Também não pense que colocá-los à exposição é algo “inútil”. Eles não só geram bônus passivos para uma série de mecânicas do jogo, como atraem novos tipos de espécies neutras — como curadores que oferecem itens raros — e podem ser usados como moeda de barganha na diplomacia com outras espécies. Não chega a “consertar” o sistema diplomático de “Stellaris”, isso é tema para outro artigo. Mas ao menos me salvou de entrar em algumas guerras que teriam arruinado o meu império. De quebra, o texto que descreve cada espécie ou relíquia foi expandido e traz uma nova textura e sabor para “Stellaris” que a Paradox não tinha alcançado até então.
Quem vai se sair melhor nessa história são aqueles que escolherem as novas origens que vem com o pacote de eventos. “Primal Calling” converte a quantidade de seres capturados em elementos de ovação, por assim dizer, e possuem construções que não só reduzem o custo de energia, mas também geram “Unity”. Pode se preparar para liberar tradições ascension a torto e a direito. E, se você joga multiplayer — tome cuidado com qualquer jogador com uma civilização dessas. Quando você menos perceber ela vai bater na sua porta com uma tropa de naves bizarras e você vai ter que se virar nos 30 para aprender como se defender delas.
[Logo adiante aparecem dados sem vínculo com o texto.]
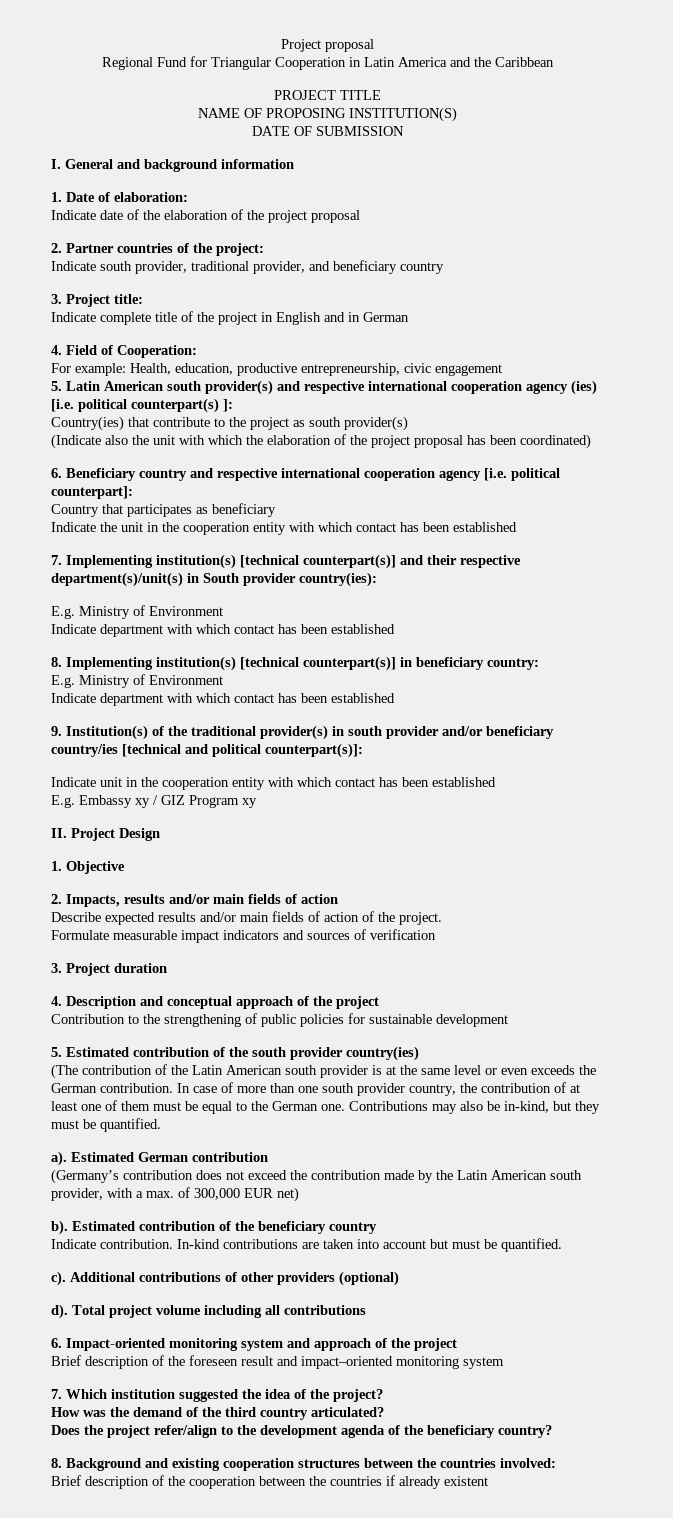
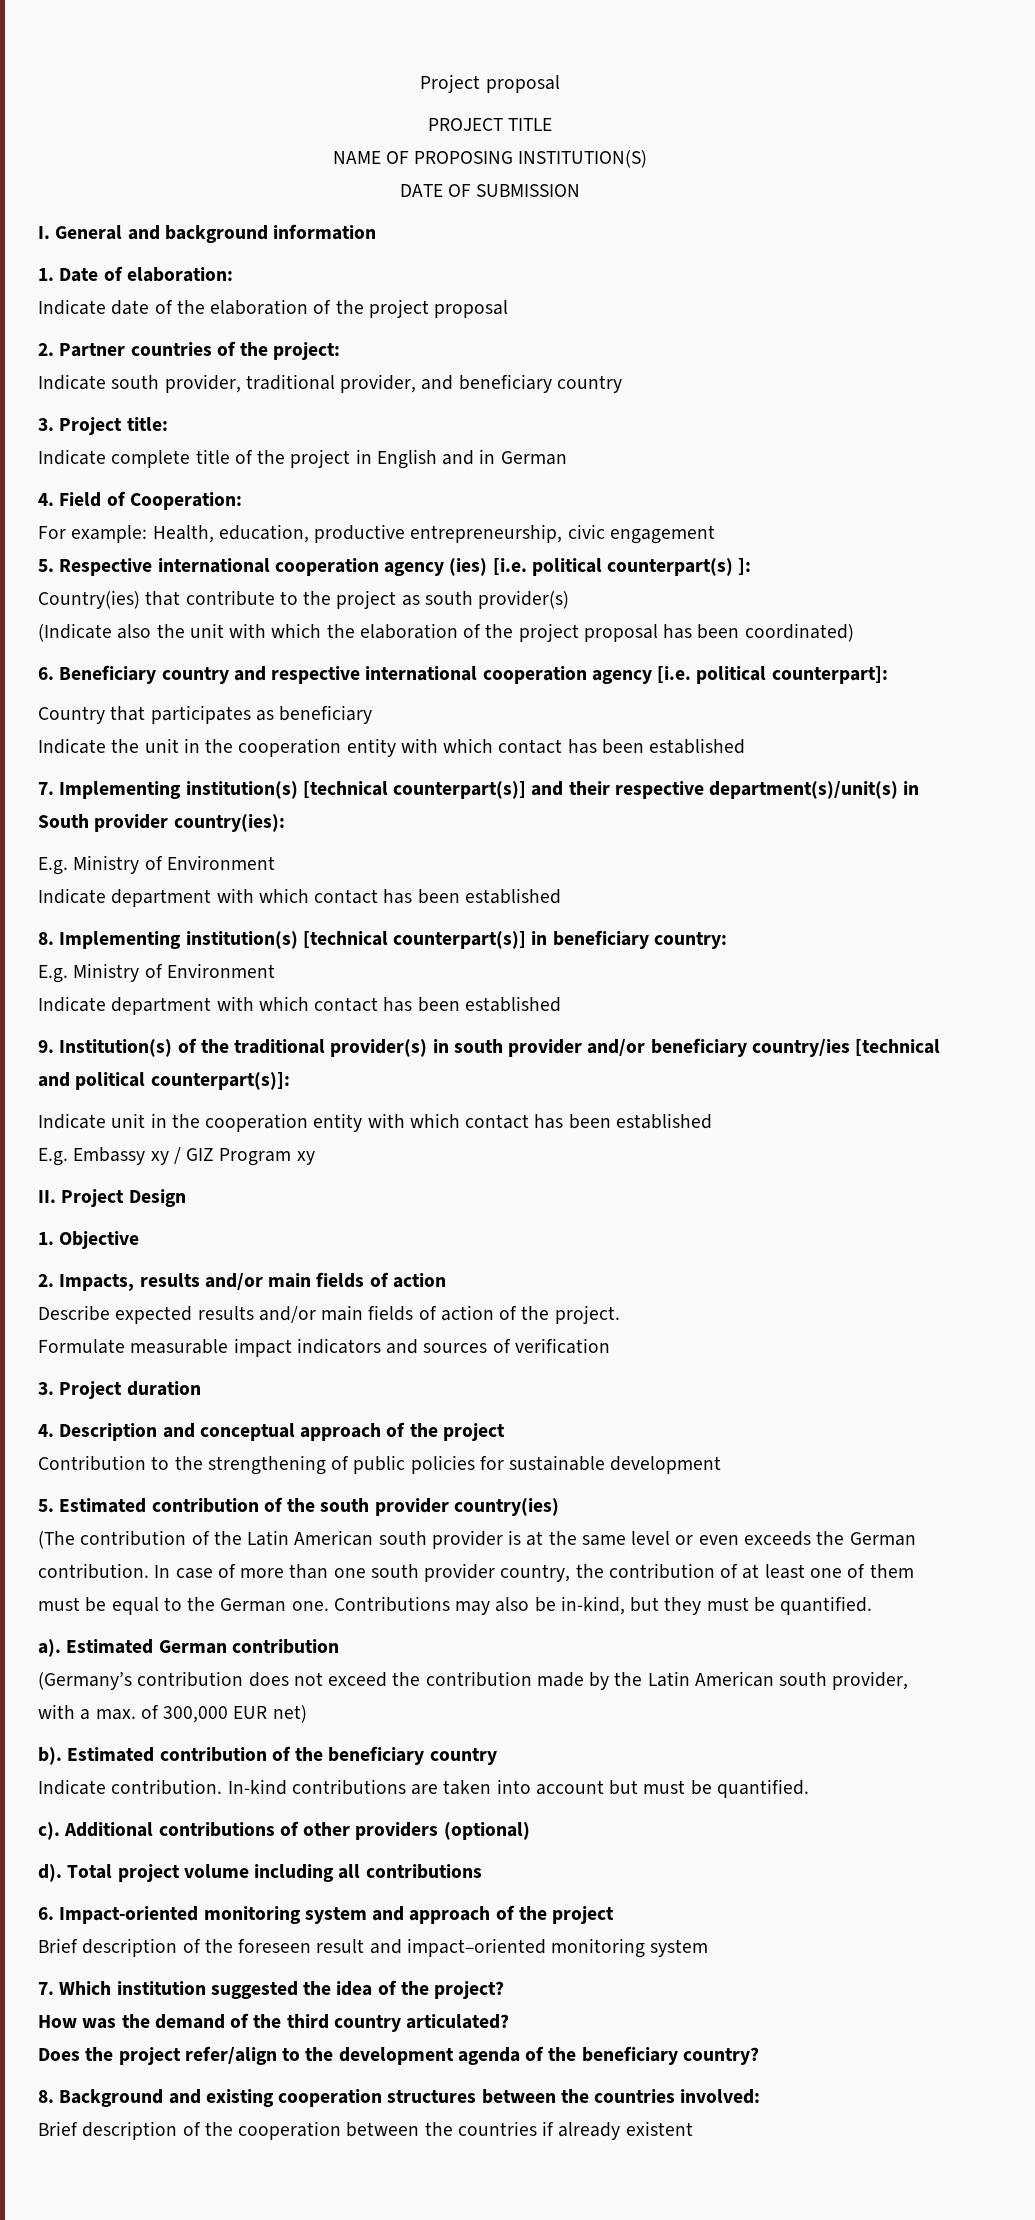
- Regional Fund for Triangular Cooperation in Latin America and the Caribbean
- 5. Latin American south provider(s) and respective international cooperation agency (ies) [i.e. political counterpart(s) ]:
+ 5. Respective international cooperation agency (ies) [i.e. political counterpart(s) ]:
A segunda origem, infelizmente, é um pouco focada demais em uma partida só. A linha de quests dos “Treasure Hunters” traz uma excelente narrativa e com umas reviravoltas para aqueles que gostam de arqueologia. Mas, quando cheguei no fim dela, eu me perguntei o porquê de eu selecioná-las outra vez. Um buff ali ou acolá para as relíquias que você coleta ao longo ajudaria bastante em tornar a origem mais distinta.
Mesmo que uma das novas origens não atinja as minhas expectativas, eu digo com folga que “Grand Archive” é o melhor pacote de evento de “Stellaris”. A desenvolvedora encontrou o equilíbrio de mecânicas que ajudam na expansão do seu império — seja por meios diplomáticos ou não — eventos intrigantes, textos que me fizeram interromper uma partida inteira só para descobrir a origem de uma relíquia que antes eu via como apenas como um “+5% de dano a uma estrutura específica”.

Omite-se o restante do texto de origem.